La Guerre : « la faim, les poux, la boue, ces vacarmes d’enfer » 
Formé à l’École royale des arts appliqués de Dresde, Dix a vécu la guerre de l’intérieur, épreuve dont il a conservé un important matériel graphique, plus de quatre cents dessins crayonnés dans un style cubo-futuriste, mais aussi quelques petites gouaches, envoyées comme cartes postales à sa fiancée. 
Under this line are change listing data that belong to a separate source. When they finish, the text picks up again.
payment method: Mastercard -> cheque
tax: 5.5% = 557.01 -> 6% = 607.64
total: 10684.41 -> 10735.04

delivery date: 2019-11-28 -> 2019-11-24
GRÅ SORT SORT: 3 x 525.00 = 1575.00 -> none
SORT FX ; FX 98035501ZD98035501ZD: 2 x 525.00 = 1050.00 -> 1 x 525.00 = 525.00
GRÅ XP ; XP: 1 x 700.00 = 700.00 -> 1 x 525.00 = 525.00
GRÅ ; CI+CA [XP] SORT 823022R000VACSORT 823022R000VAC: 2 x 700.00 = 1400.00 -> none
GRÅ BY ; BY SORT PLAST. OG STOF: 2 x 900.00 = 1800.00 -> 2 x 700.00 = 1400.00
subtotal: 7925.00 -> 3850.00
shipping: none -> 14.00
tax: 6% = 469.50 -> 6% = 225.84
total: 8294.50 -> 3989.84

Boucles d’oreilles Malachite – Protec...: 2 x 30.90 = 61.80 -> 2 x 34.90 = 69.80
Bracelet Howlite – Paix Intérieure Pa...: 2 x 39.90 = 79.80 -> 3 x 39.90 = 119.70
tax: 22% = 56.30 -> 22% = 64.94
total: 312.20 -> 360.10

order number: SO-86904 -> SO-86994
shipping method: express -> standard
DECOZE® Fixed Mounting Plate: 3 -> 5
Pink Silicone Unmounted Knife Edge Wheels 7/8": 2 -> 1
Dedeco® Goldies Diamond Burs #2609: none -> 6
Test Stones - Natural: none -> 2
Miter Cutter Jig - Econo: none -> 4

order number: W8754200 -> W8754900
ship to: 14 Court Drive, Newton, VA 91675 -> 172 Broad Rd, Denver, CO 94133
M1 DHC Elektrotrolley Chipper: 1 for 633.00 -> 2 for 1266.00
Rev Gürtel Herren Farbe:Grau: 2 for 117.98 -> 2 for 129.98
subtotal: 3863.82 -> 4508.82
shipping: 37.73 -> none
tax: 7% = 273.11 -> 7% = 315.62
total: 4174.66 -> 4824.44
Ce n’est toutefois que dix ans plus tard, en 1924, que le peintre parviendra à en faire la synthèse, transformant cette expérience en une série de gravures sobrement intitulée La Guerre (1924, collection particulière, New York). Puisant ses références chez Jacques Callot et Goya, mais aussi abreuvé d’une importante documentation et d’études sur le vif menées à la morgue, Dix explore les méandres de ses hantises et livre en soixante-dix eaux-fortes un condensé de la barbarie du conflit qu’il a vécu.

Ce saisissant ensemble aux styles picturaux très divers, qui sera préfacé par le pacifiste français Henri Barbusse, est édité par le galeriste Karl Nierendorf, qui prend soin d’en soustraire la scène la plus dérangeante : celle du viol d’une religieuse par un soldat. « Il faut avoir observé des êtres humains à l’état sauvage pour parvenir à les comprendre, expliquera plus tard Dix. […] La guerre est quelque chose de bestial : la faim, les poux, la boue, ces vacarmes d’enfer. Tout est complètement différent. » 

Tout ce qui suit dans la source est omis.